Les droits de l’homme sont inaliénables, mais que peut faire le poète lorsque Pôle Emploi décrète qu’il est en « fin de droits » ? Ferré voulait poétiser le prolétaire, Yvon Le Men poétise le précaire.
La loi sans l’esprit
On ne connaîtra pas en détail les raisons pour lesquelles Yvon Le Men est en délicatesse avec « ras-le-bol Emploi ». On ne saura pas le contenu de cette lettre de recours gracieux qu’il met une semaine à rédiger, avec l’aide d’un avocat. — « J’ai écrit 50 livres et je ne sais pas écrire une lettre de recours gracieux. »
Ce que l’on saura, en revanche, c’est comment le poète vit les choses de l’intérieur, la blessure qu’il ressent en apprenant qu’il n’était pas l’intermittent qu’il pensait être, qu’il ne fait pas du « spectacle vivant », qu’il n’avait pas coché la bonne case. « nul n’est censé ignorer la loi » mais « le temps d’apprendre à la lire il est déjà trop tard ».

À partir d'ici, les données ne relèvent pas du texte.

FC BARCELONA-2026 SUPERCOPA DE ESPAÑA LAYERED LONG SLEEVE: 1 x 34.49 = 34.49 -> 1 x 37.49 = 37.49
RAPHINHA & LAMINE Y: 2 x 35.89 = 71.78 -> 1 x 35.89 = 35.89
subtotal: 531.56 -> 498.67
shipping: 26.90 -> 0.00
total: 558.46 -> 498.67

C’est cela que raconte ce livre-poème : un désarroi. La machine administrative face à l’individu de bonne foi, pris dans les engrenages d’une administration figée avec laquelle le langage des humains est inopérant.
En réaction, au fil d’un texte désabusé mais plein de douceur, Yvon Le Men convoque Verlaine et Villon et son secours, et joue sur les mots pages après pages, décline ce vocabulaire abscons et absurde qui nous est devenu naturel. « Avant j’avais un métier – maintenant j’ai un emploi ».
Il rompt mais n’emploie pas
Et si la révolte gronde toujours, si la colère face à la « Direction Régionale de Pôle Emploi » lâche ses piques et nous parle de ces « aveugles » qui « ne voient pas venir à grands coups de chagrins les révoltes prochaines – de toutes les directions – dans toutes les directions », le poète se refuse à la haine.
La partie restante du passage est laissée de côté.